In a recent comment piece in Nature1, Australian researchers Stephen Garnett and Les Christidis suggest that the time has come for the IUBS to take the matter in hand and create a taxonomic commission to establish rules applicable across all life-forms, involving other stakeholders in decision-making.  They hold up as a good example the deliberations of our own International Union, IUGS, over recognising the Anthropocene as a subdivision of geological time (to be resolved in 2020).  They applaud Earth scientists for arguing for the inclusion of anthropologists and historians among the 36 people who will decide.  ‘If species … are at least partly arbitrary’ they write, ‘deliberations must draw upon expertise beyond taxonomy’.  Lawyers should be involved too, to ensure that definitions can withstand legal challenge, and so on.

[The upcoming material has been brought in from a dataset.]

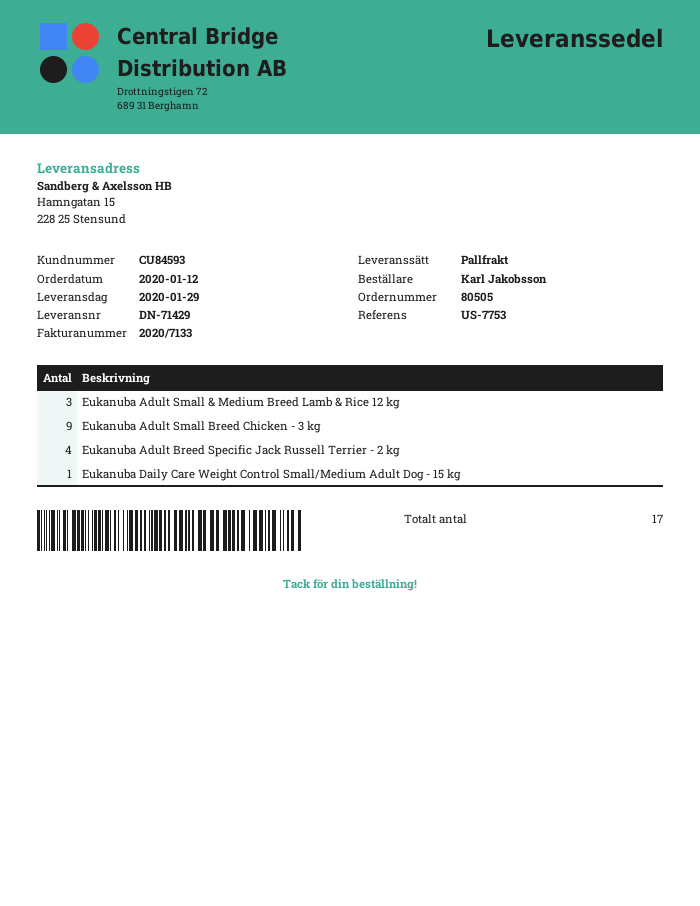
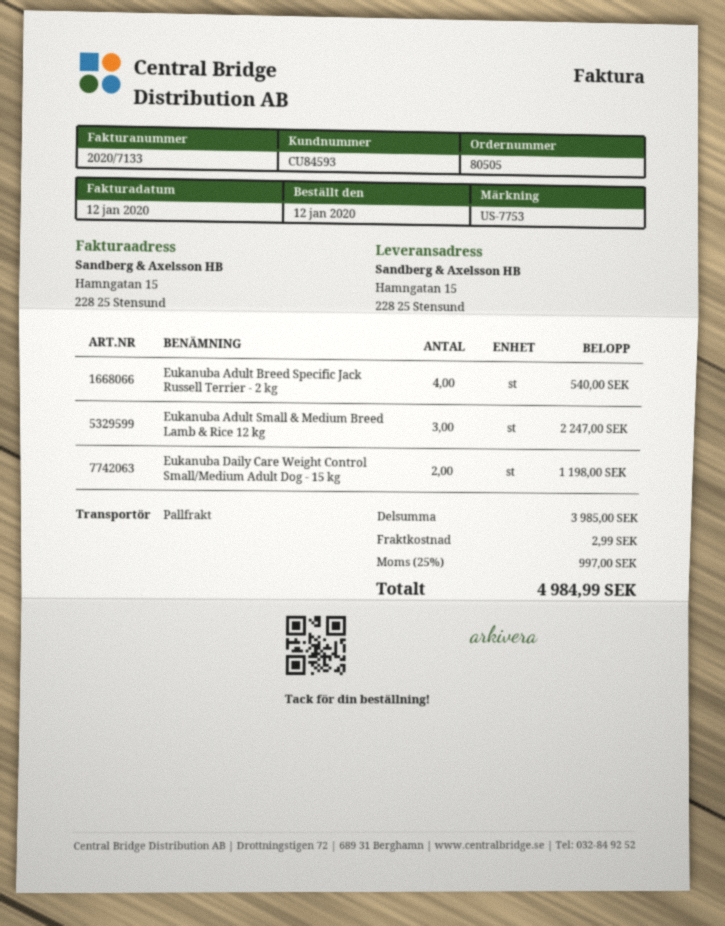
Eukanuba Adult Small Breed Chicken - 3 kg: 9 -> none
Eukanuba Daily Care Weight Control Small/Medium Adult Dog - 15 kg: 1 -> 2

Definitions matter.  They reach out into the human realm, affecting people’s lives, political policy and action.  ‘Scientific outreach’ (for this is what this really is) must not be thought of just as a bolt-on accessory.  If scientists wish truly to embrace the public, they must hold the world close and involve it in the decisions they take.


  1. Garnett S T & Christidis L, 2017: Taxonomy anarchy hampers conservation. Nature 546 pp 25-27, 1 June.